Kenya has given the United Nations three months to remove a camp housing more than half a million Somali refugees, as part of a get-tough response to the killing of 148 people by Somali gunmen at a Kenyan university. Kenya has in the past accused Islamist militants of hiding out in Dadaab camp which it now wants the U.N. refugee agency UNHCR to move across the border to inside Somalia. Emmanuel Nyabera, spokesman for the UNHCR in Kenya, said they were yet to receive formal communication from the government on the relocation of Dadaab and could not comment.

The way America changed after 9/11 is the way Kenya will change after Garissa.

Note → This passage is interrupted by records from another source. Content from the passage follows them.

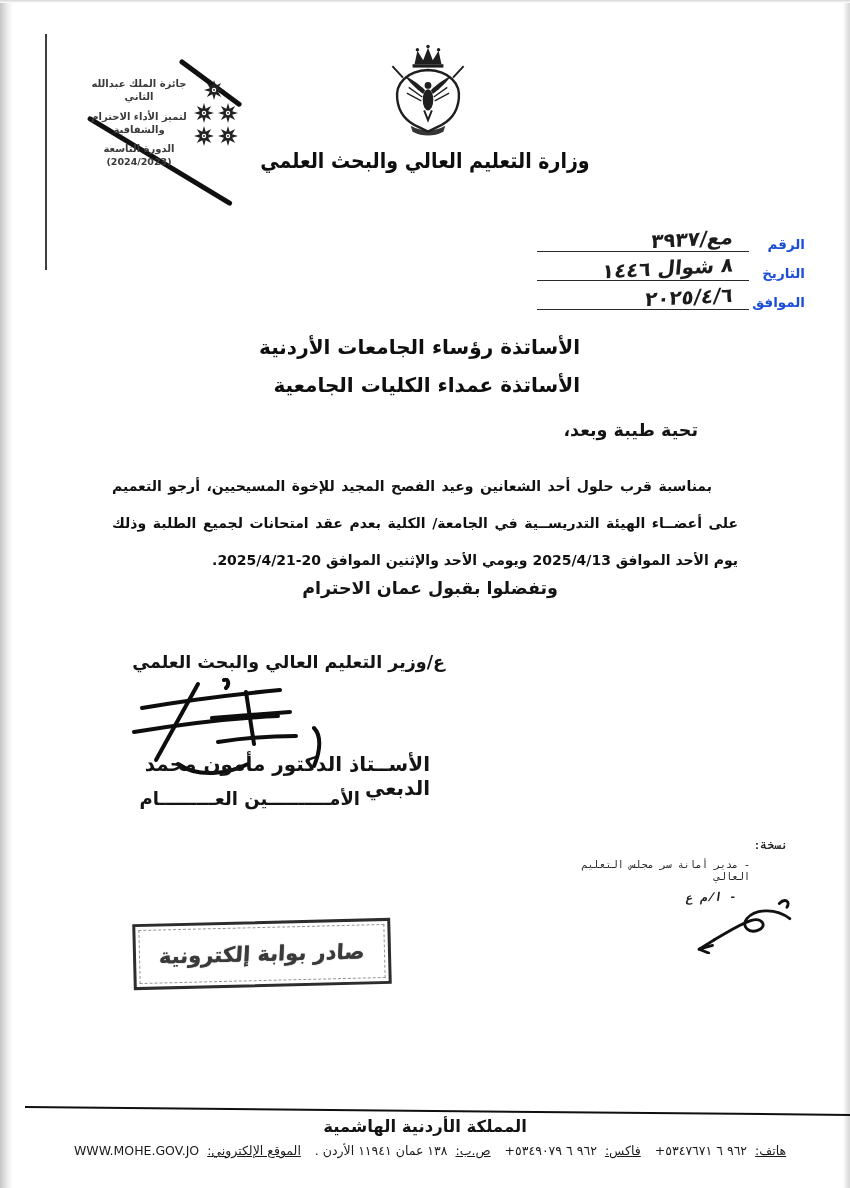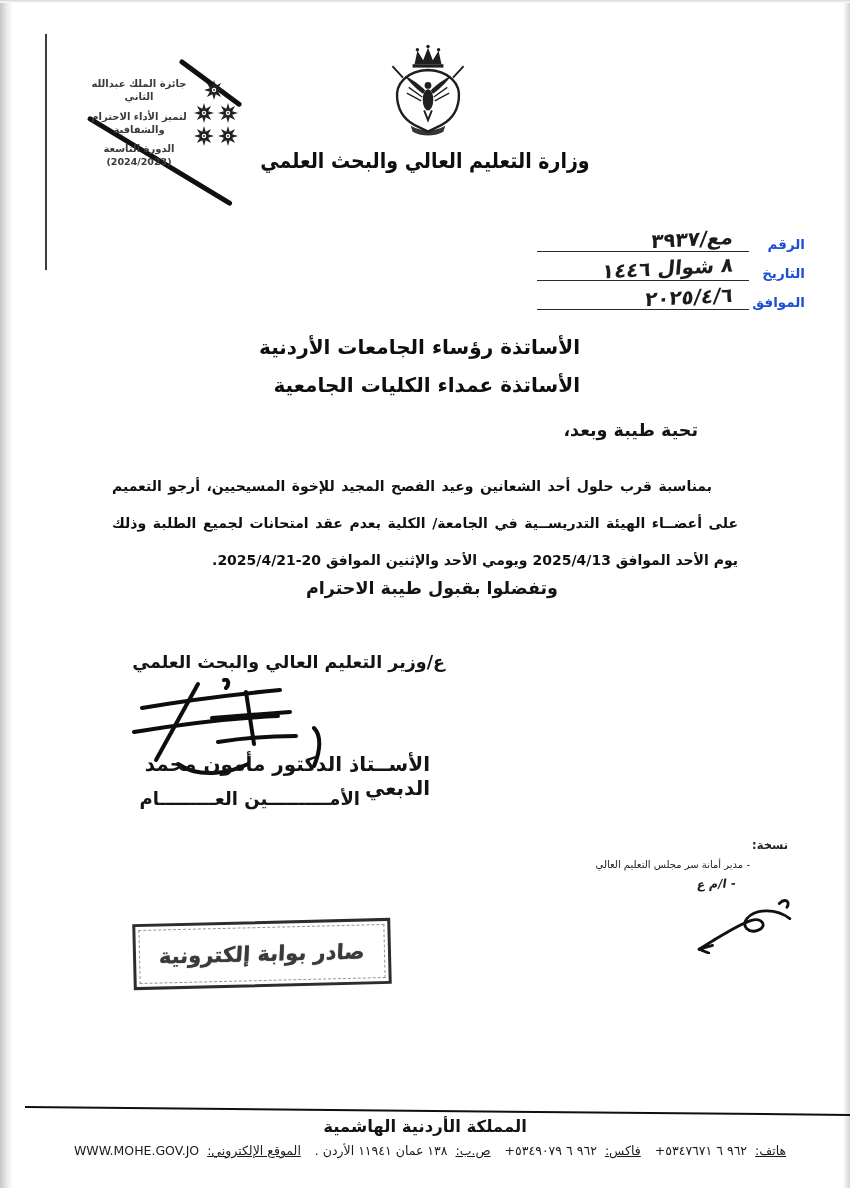--- a/index.html
+++ b/index.html
@@ -51,21 +51,21 @@
     font-size:14px;font-weight:bold;line-height:37px;text-indent:26px;color:#101010;}
   .closing{right:292px;top:578px;direction:rtl;font-size:17.5px;font-weight:bold;}
 
   
   .sig-title{left:100px;top:652px;width:345px;direction:rtl;text-align:right;font-size:17.5px;font-weight:bold;}
   .sig-svg{left:128px;top:678px;width:210px;height:110px;}
   .sig-name{left:95px;top:752px;width:335px;direction:rtl;text-align:right;font-size:20px;font-weight:bold;}
   .sig-pos{left:82px;top:788px;width:278px;direction:rtl;text-align:right;font-size:18px;font-weight:bold;}
 
   
-  .copy-note{right:48px;top:838px;width:260px;direction:rtl;color:#222;}
+  .copy-note{right:48px;top:838px;width:260px;direction:rtl;color:#222;font-family:Liberation Mono, monospace;}
   .copy-label{font-size:11.5px;font-weight:bold;margin-right:14px;}
   .copy-item{font-size:10px;margin-top:7px;margin-right:52px;}
   .copy-item.initials{margin-right:66px;font-size:12px;}
   .copy-item.initials .handwrite{transform:rotate(-2deg) skewX(-10deg);}
   .copy-scribble{right:52px;top:892px;width:108px;height:62px;}
 
   
   .portal-stamp{left:133px;top:921px;width:258px;height:66px;transform:rotate(-1.4deg);
     border:3px solid #2d2d2d;box-sizing:border-box;display:flex;align-items:center;justify-content:center;}
   .portal-stamp::before{content:"";position:absolute;inset:3px;border:1px dashed #6a6a6a;opacity:.7;}
@@ -170,21 +170,21 @@
 
   <div class="abs addressees">
     <div>الأساتذة رؤساء الجامعات الأردنية</div>
     <div>الأساتذة عمداء الكليات الجامعية</div>
   </div>
 
   <div class="abs greeting">تحية طيبة وبعد،</div>
 
   <p class="abs body-text">بمناسبة قرب حلول أحد الشعانين وعيد الفصح المجيد للإخوة المسيحيين، أرجو التعميم على أعضــاء الهيئة التدريســية في الجامعة/ الكلية بعدم عقد امتحانات لجميع الطلبة وذلك يوم الأحد الموافق 2025/4/13 ويومي الأحد والإثنين الموافق 20-2025/4/21.</p>
 
-  <div class="abs closing">وتفضلوا بقبول طيبة الاحترام</div>
+  <div class="abs closing">وتفضلوا بقبول عمان الاحترام</div>
 
   <div class="abs sig-title">ع/وزير التعليم العالي والبحث العلمي</div>
   <svg class="abs sig-svg" viewBox="0 0 210 110">
     <path class="ink" d="M96,2 C100,0 102,6 98,10"></path>
     <path class="ink" d="M70,6 L28,82"></path>
     <path class="ink" d="M14,30 C60,22 110,16 152,12"></path>
     <path class="ink" d="M6,54 C55,46 105,40 150,38"></path>
     <path class="ink" d="M118,14 L126,66"></path>
     <path class="ink" d="M84,40 L162,34"></path>
     <path class="ink" d="M90,64 C115,60 140,58 168,58"></path>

Deputy President William Ruto

The complex of camps hosts more than 600,000 Somali refugees, according to Ruto, in a remote, dry corner in northeast Kenya, about an hour’s drive from Garissa town. The camp was first established in 1991 when civil war broke out in neighboring Somalia, and over subsequent years has received waves of refugees fleeing conflict and drought. Meanwhile, funerals of the students killed in the campus attack were taking place across the country. Pictures of their grieving families dominated the media, reminding Kenyans of the attack. Al Shabaab has killed more than 400 people on Kenyan soil in the last two years, including 67 during a siege at Nairobi’s Westgate mall in 2013, damaging tourism and inward investment.